------ PROVIDED RECORDS

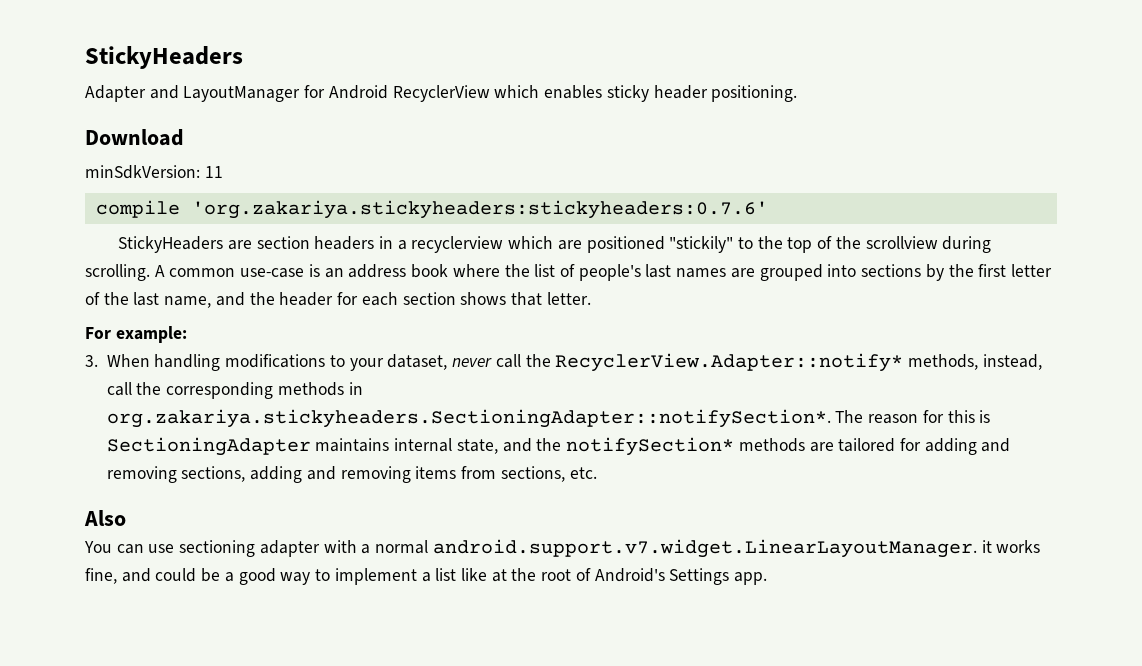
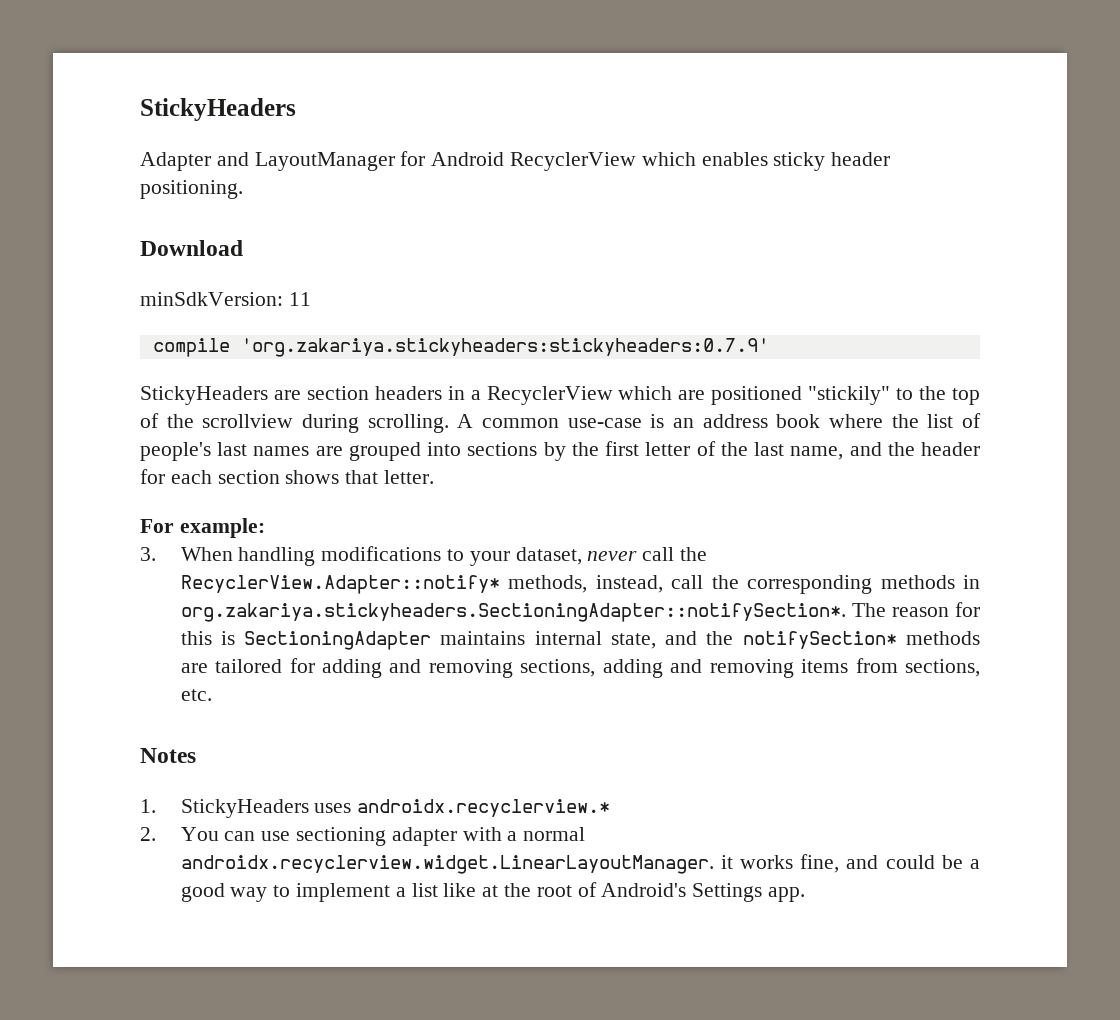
- compile 'org.zakariya.stickyheaders:stickyheaders:0.7.6'
+ compile 'org.zakariya.stickyheaders:stickyheaders:0.7.9'
- StickyHeaders are section headers in a recyclerview which are positioned "stickily" to the top of the scrollview during scrolling.
+ StickyHeaders are section headers in a RecyclerView which are positioned "stickily" to the top of the scrollview during scrolling.
- Also
- You can use sectioning adapter with a normal android.support.v7.widget.LinearLayoutManager. it works fine, and could be a good way to implement a list like at the root of Android's Settings app.
+ Notes
+ 1. StickyHeaders uses androidx.recyclerview.*
+ 2. You can use sectioning adapter with a normal androidx.recyclerview.widget.LinearLayoutManager. it works fine, and could be a good way to implement a list like at the root of Android's Settings app.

------------

■ **WHAT TO DO**:
Leave the pictures out, and restate exactly the lines from the start of the records through the one that contains "StickyHeaders uses androidx.recyclerview.*".

■ **ANSWER TO THIS TASK**:
- compile 'org.zakariya.stickyheaders:stickyheaders:0.7.6'
+ compile 'org.zakariya.stickyheaders:stickyheaders:0.7.9'
- StickyHeaders are section headers in a recyclerview which are positioned "stickily" to the top of the scrollview during scrolling.
+ StickyHeaders are section headers in a RecyclerView which are positioned "stickily" to the top of the scrollview during scrolling.
- Also
- You can use sectioning adapter with a normal android.support.v7.widget.LinearLayoutManager. it works fine, and could be a good way to implement a list like at the root of Android's Settings app.
+ Notes
+ 1. StickyHeaders uses androidx.recyclerview.*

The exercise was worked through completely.